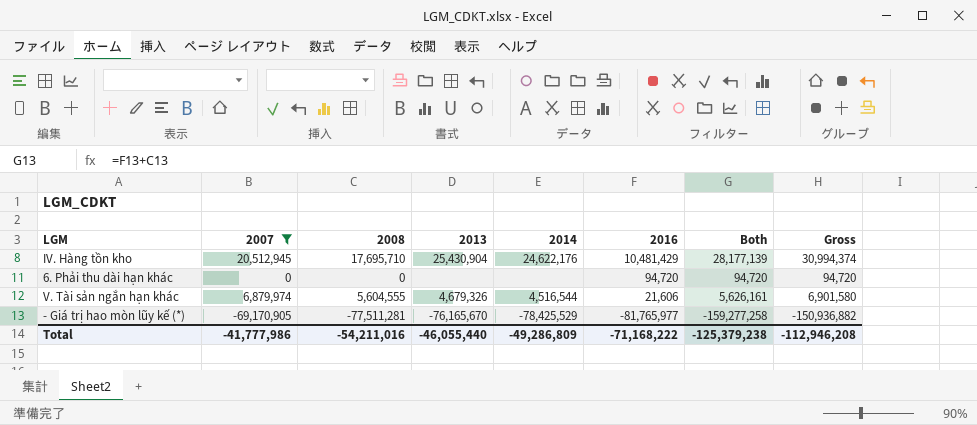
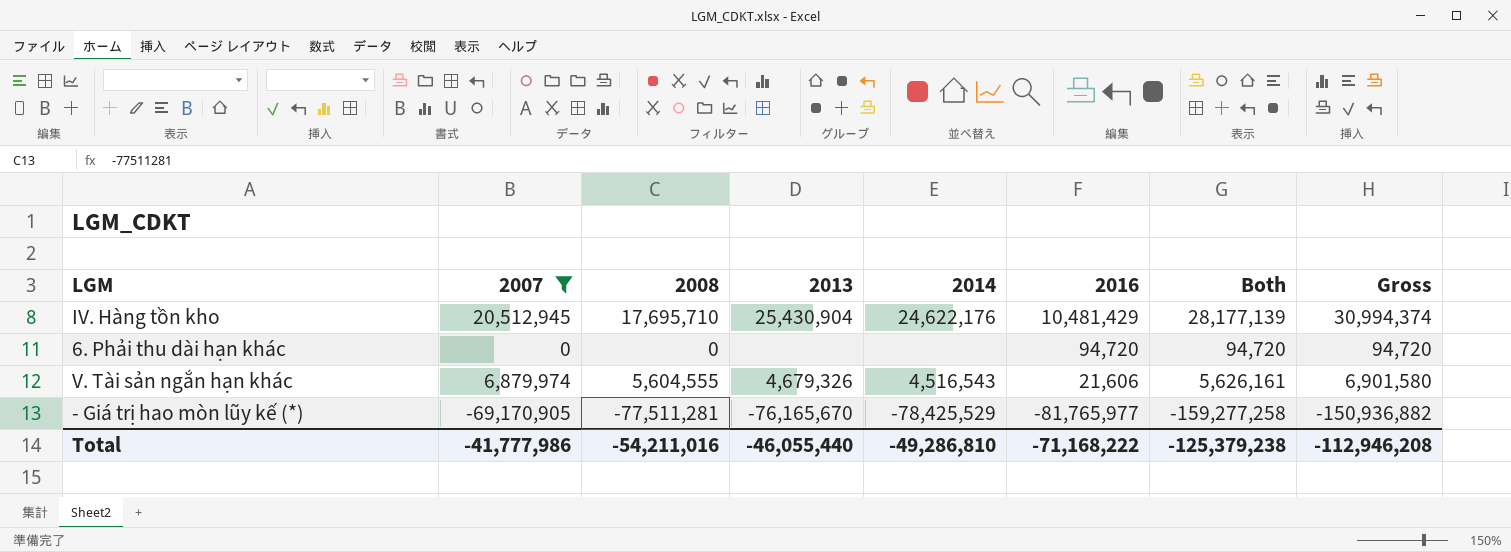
V. Tài sản ngắn hạn khác | 2014: 4,516,544 -> 4,516,543
Total | 2014: -49,286,809 -> -49,286,810

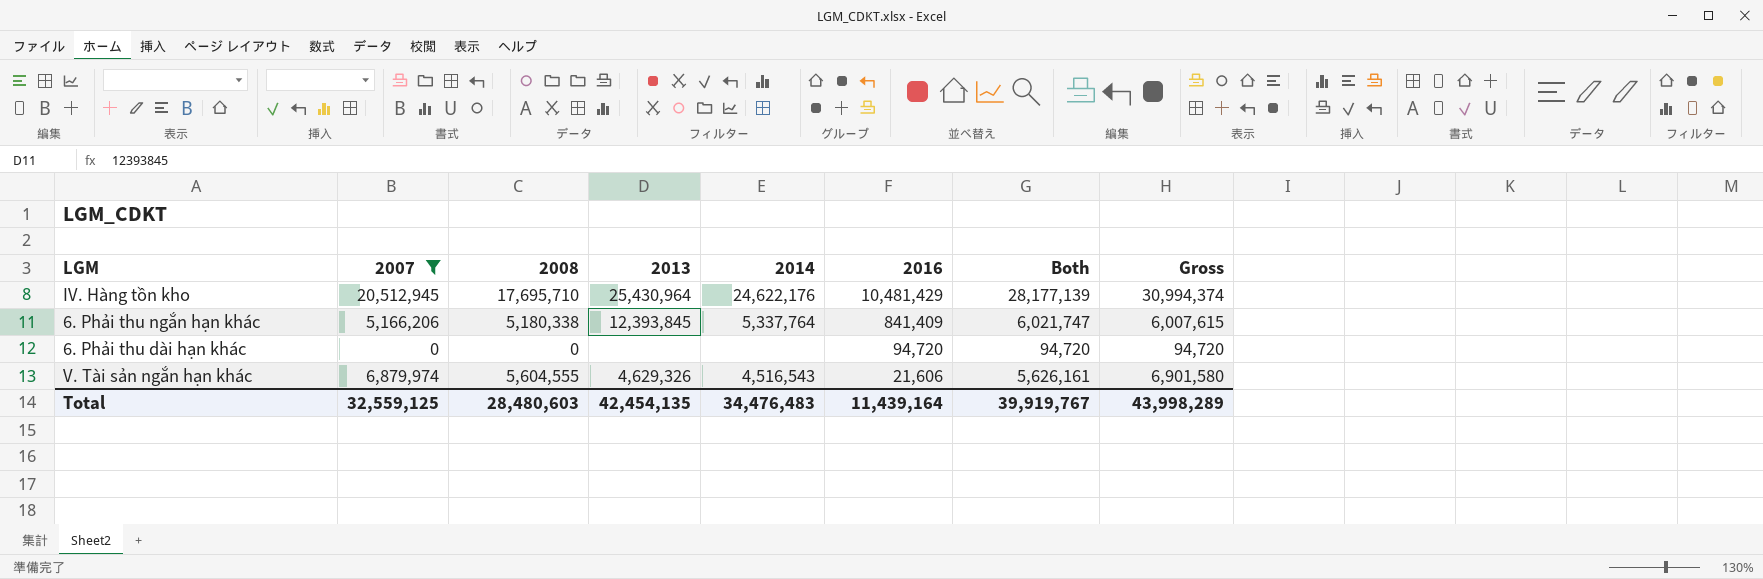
row - Giá trị hao mòn lũy kế (*): -69,170,905 | -77,511,281 | -76,165,670 | -78,425,529 | -81,765,977 | -159,277,258 | -150,936,882 -> none
IV. Hàng tồn kho | 2013: 25,430,904 -> 25,430,964
row 6. Phải thu ngắn hạn khác: none -> 5,166,206 | 5,180,338 | 12,393,845 | 5,337,764 | 841,409 | 6,021,747 | 6,007,615
V. Tài sản ngắn hạn khác | 2013: 4,679,326 -> 4,629,326
Total | 2007: -41,777,986 -> 32,559,125
Total | 2008: -54,211,016 -> 28,480,603
Total | 2013: -46,055,440 -> 42,454,135
Total | 2014: -49,286,810 -> 34,476,483
Total | 2016: -71,168,222 -> 11,439,164
Total | Both: -125,379,238 -> 39,919,767
Total | Gross: -112,946,208 -> 43,998,289

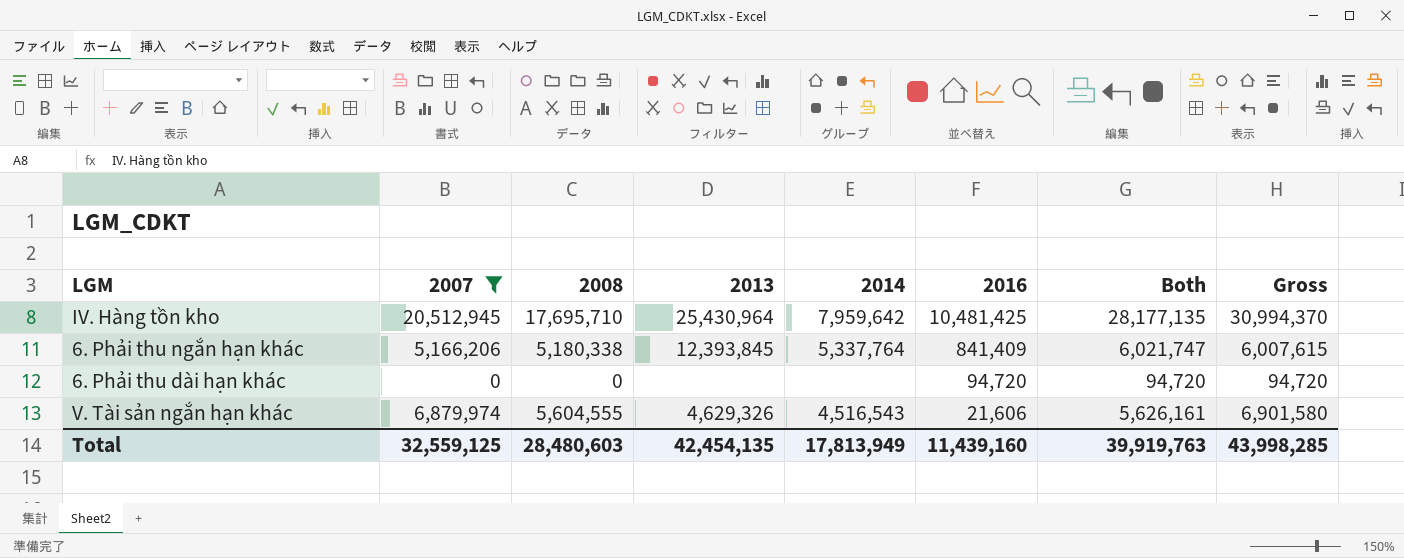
IV. Hàng tồn kho | 2014: 24,622,176 -> 7,959,642
IV. Hàng tồn kho | 2016: 10,481,429 -> 10,481,425
IV. Hàng tồn kho | Both: 28,177,139 -> 28,177,135
IV. Hàng tồn kho | Gross: 30,994,374 -> 30,994,370
Total | 2014: 34,476,483 -> 17,813,949
Total | 2016: 11,439,164 -> 11,439,160
Total | Both: 39,919,767 -> 39,919,763
Total | Gross: 43,998,289 -> 43,998,285

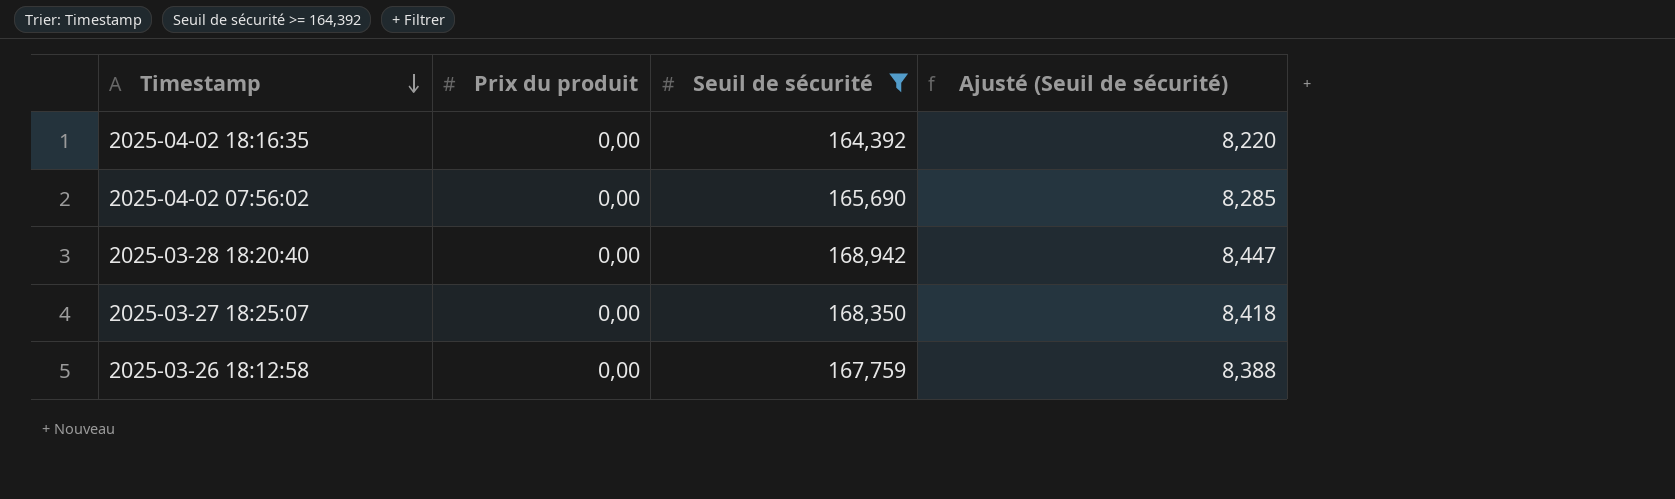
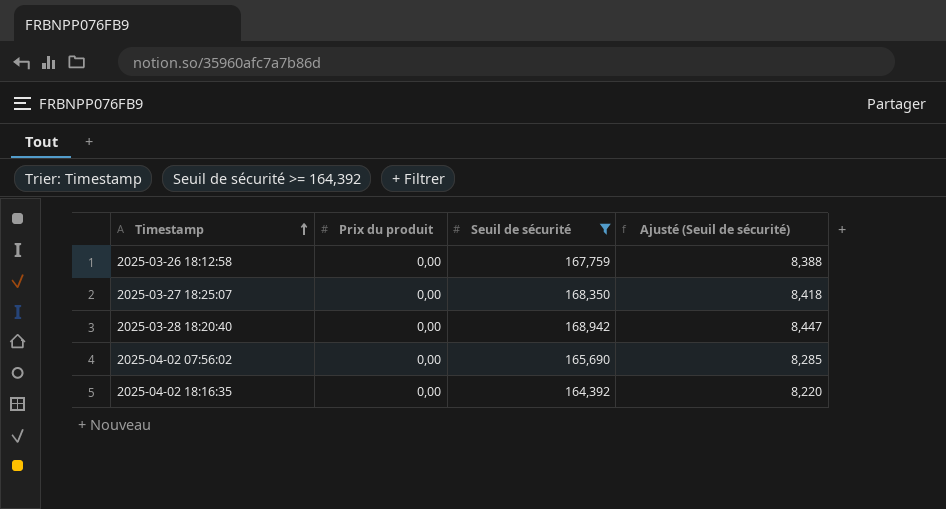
row order: Timestamp descending -> Timestamp ascending

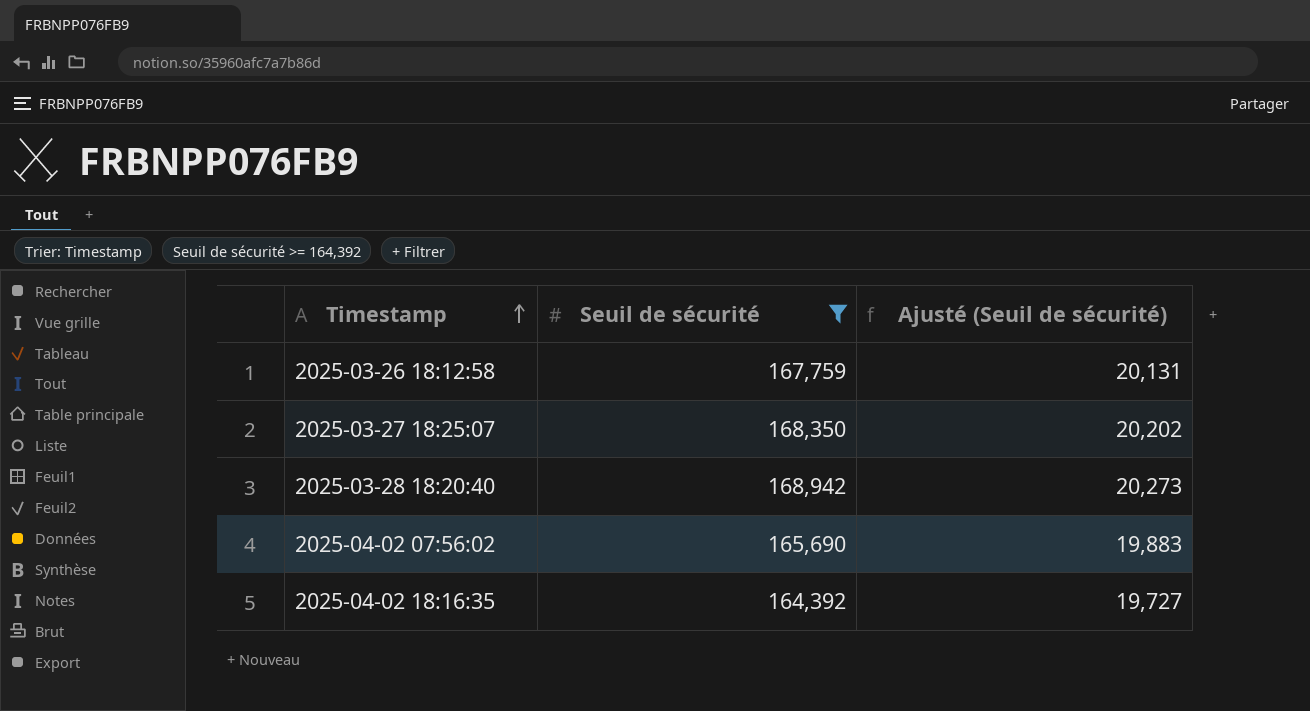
column Prix du produit | position: 2 -> none
column Ajusté (Seuil de sécurité) | formula: [Seuil de sécurité] * 0,05 -> [Seuil de sécurité] * 0,12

++++++++

▶ [Exercise directions] Pictures stay out; reproduce exactly the lines from the one containing "Total | Both: 39,919,767 -> 39,919,763" through the end of the data.

▶ [Exercise output]
Total | Both: 39,919,767 -> 39,919,763
Total | Gross: 43,998,289 -> 43,998,285

row order: Timestamp descending -> Timestamp ascending

column Prix du produit | position: 2 -> none
column Ajusté (Seuil de sécurité) | formula: [Seuil de sécurité] * 0,05 -> [Seuil de sécurité] * 0,12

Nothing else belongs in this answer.